Die Lage ist aber auch hier kompliziert. Im Unterschied zur Bundesregierung hat der Ministerrat der DDR schon vor Wochen entschieden, daß Juden aus den sowjetischen Staaten ein Bleiberecht erhalten. Zwei Probleme gilt es aber hier zu lösen. Zum einen müssen Wohnungen, eine Arbeit, ein deutscher Sprachkurs organisiert werden, zum anderen verbindlich geklärt werden, wer eigentlich „Jude“ ist. Das klingt absurd, denn in der Sowjetunion werden die Juden als ein Volk, als eine „Nation“ betrachtet und nicht als eine Glaubensgemeinschaft. In den sowjetischen Pässen wird ausdrücklich die „jüdische Nationalität“ und nicht die Religionszugehörigkeit vermerkt.

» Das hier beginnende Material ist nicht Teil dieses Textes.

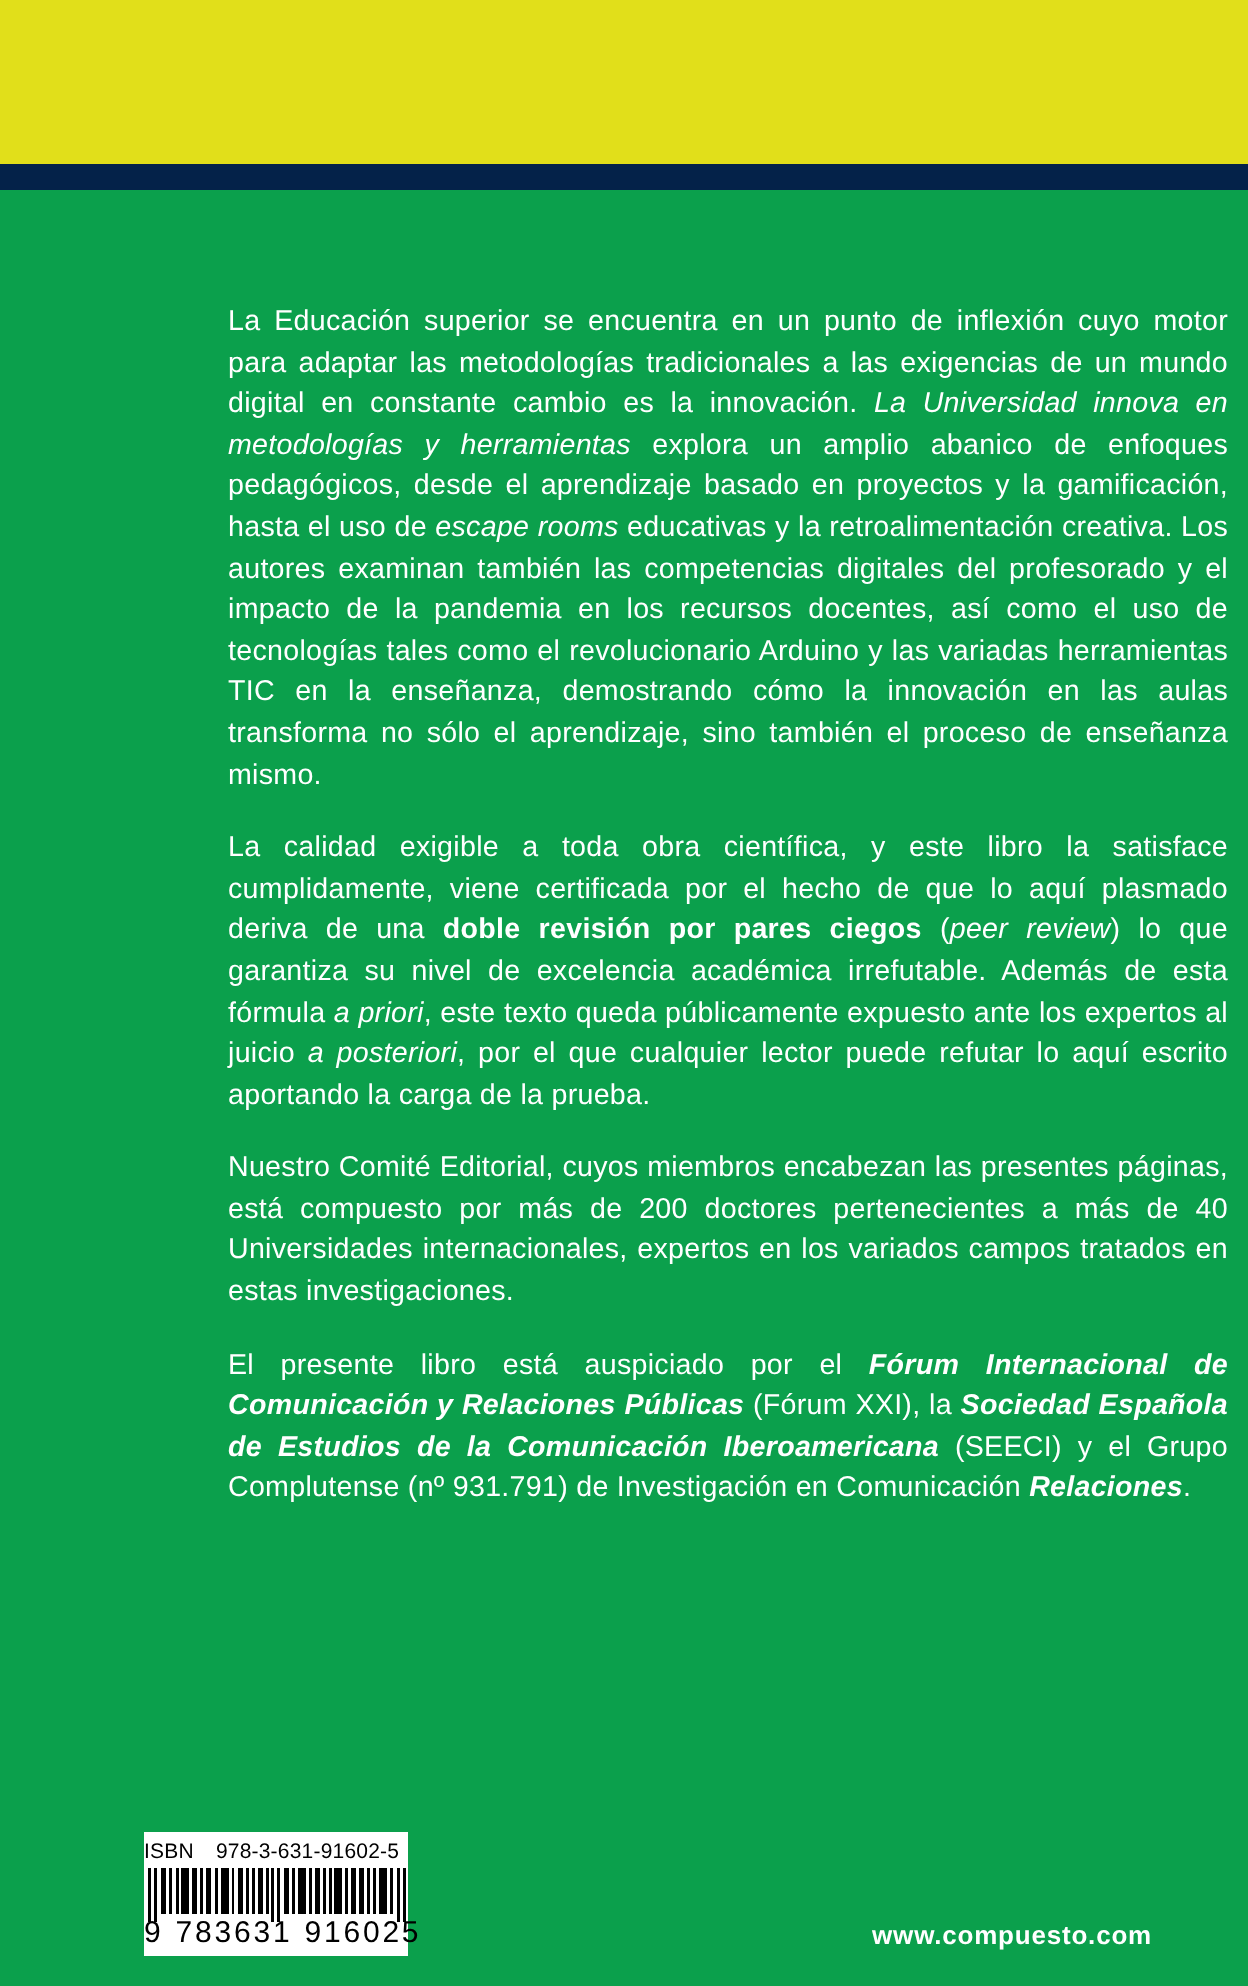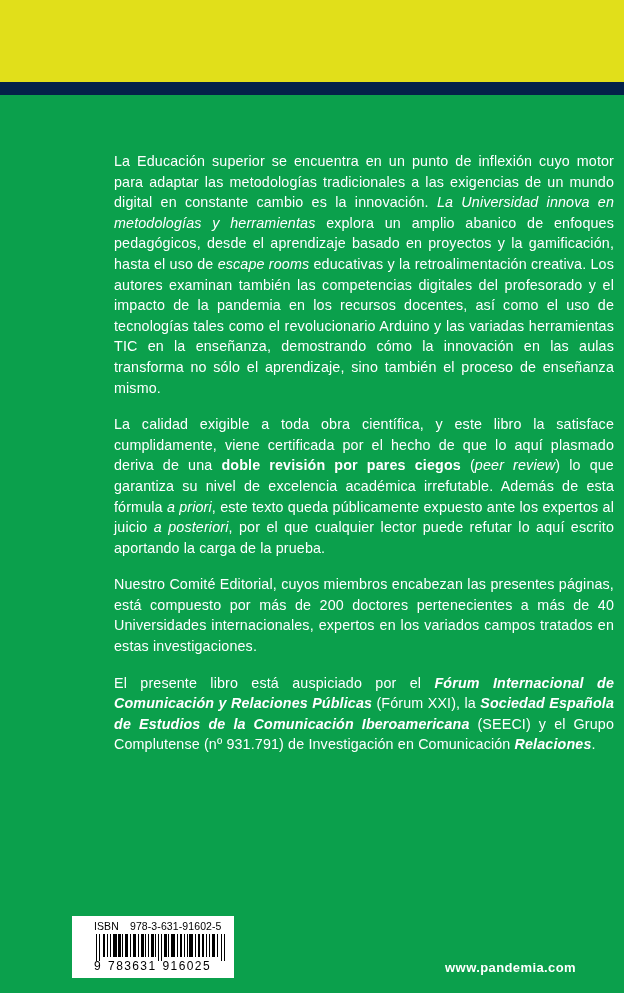"ISBN 978-3-631-91602-5" .barcode-box { padding: 4px 6px 0 22px -> 4px 6px 0 0; width: 162px -> 132px }
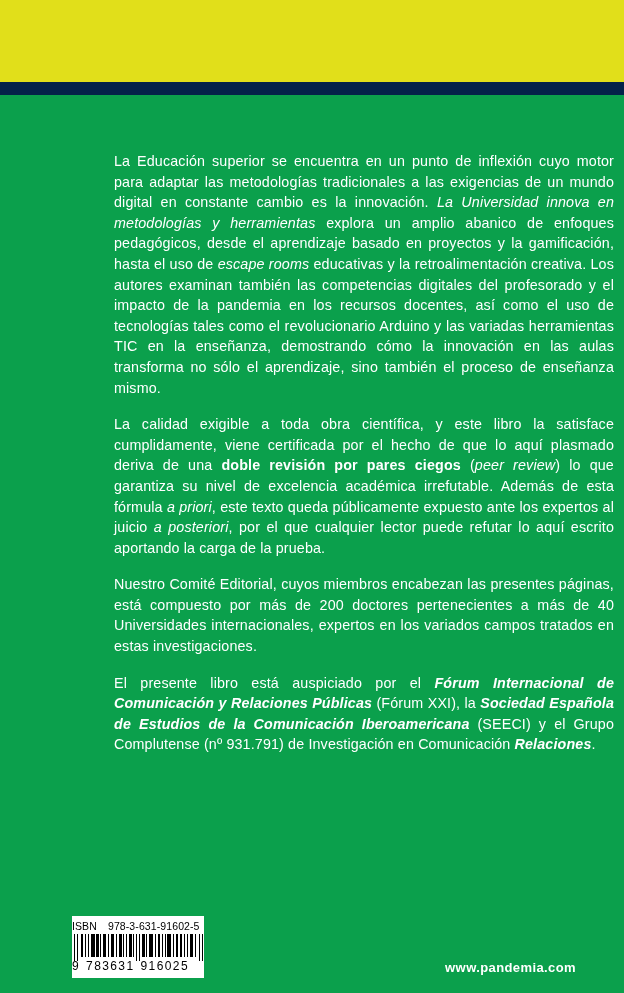"9 783631 916025" .barcode-digits { font-size: 12px -> 15px }
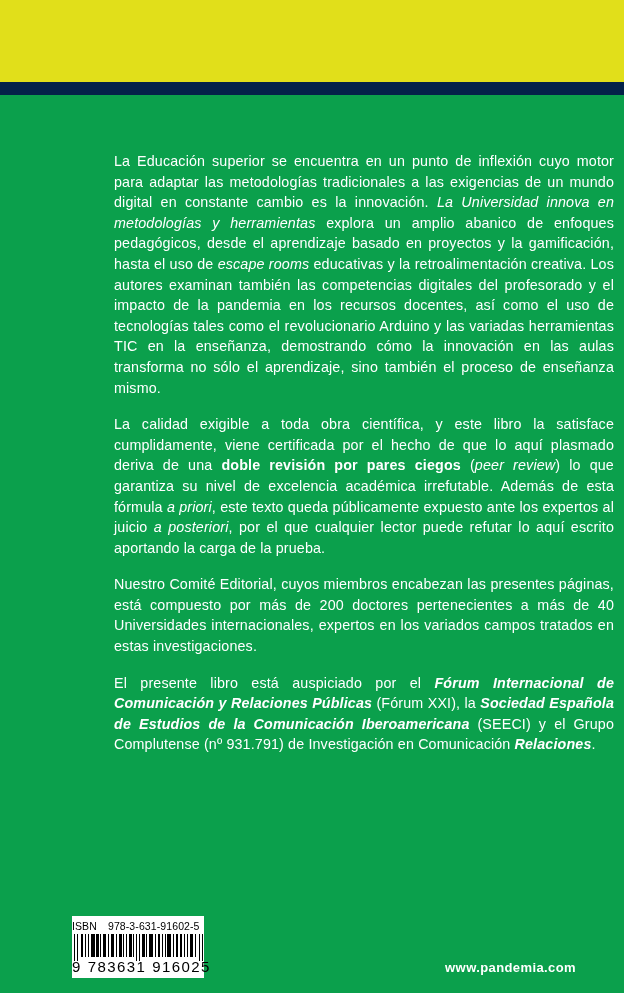"www.pandemia.com" div.website { text: www.pandemia.com -> www.compuesto.com }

Aber das tut es nicht. Wer Jude ist, entscheidet der Verband der jüdischen Gemeiden in der DDR, beziehungsweise die Jüdische Gemeinde Ostberlin. Aufgenommen im Heim werden nämlich nur die Juden, die einen Nachweis ihres Jude-Seins, ausgestellt von der Jüdischen Gemeinde, erbringen. „Bescheinigung“ heißt beschönigend die Eintrittskarte in das Ahrensfelder Flüchtlingslager. Der für die Aufnahmeformalitäten zuständige Sachbearbeiter, Peter Heym, beruft sich bei dieser Procedere auf eine zwischen der Regierung und dem Verband der jüdischen Gemeinden beschlossene „Vereinbarung“. Klaus Pritzkuleit, Mitarbeiter im Büro des Ministerrates, sieht die Lage etwas anders. Die Hilfsangebote der Jüdischen Gemeinde nimmt man zwar gerne an, aber von einer exklusiven „Vereinbarung“ wisse er nichts.

Bislang gilt aber, um in Ahrensfelde einen Schlafplatz zu bekommen, ausschließlich diese von der Jüdischen Gemeinde ausgestellte „Bescheinigung“. Sie ist ein Unding, denn die Jüdische Gemeinde ist keine säkulare Institution und nicht alle Juden sind religiös. Der Paß müsste also reichen.

Noch unsinniger werden diese jüdischen Identitätspapiere aber durch den Fakt, daß es in der DDR zwei jüdische Gemeinden gibt. Die in der DDR aus der Sowjetunion ankommenden Juden müssen sich also nicht nur konfessionell bekennen, sondern sich obendrein noch für die richtige Gemeinde entscheiden. Sollten die bescheinigungssuchenden Juden nämlich auf die Idee kommen, sich einen „Abstammungsnachweis“ bei der zweiten jüdischen Gemeinde, der orthodoxen Adass Jisroel zu holen, sind sie verloren. Entweder werden sie in Ahrensfelde erst gar nicht aufgenommen, oder, wenn sie das bereits sind, an die frische Luft befördert.

Elina M. und ihre Familie hatten sich „richtig“ entschieden, sie dürfen auf unbestimmte Zeit noch im Lager bleiben. Sergej K. aber, ein Jude aus Moskau, hat Pech gehabt. Sein von Adass Jisroel ausgestelltes Papier akzeptierte die Heimleitung nicht als Beweis seiner Herkunft, er mußte seine Koffer packen und wurde am vergangenen Donnerstag zum zweitenmal aus dem Heim gewiesen.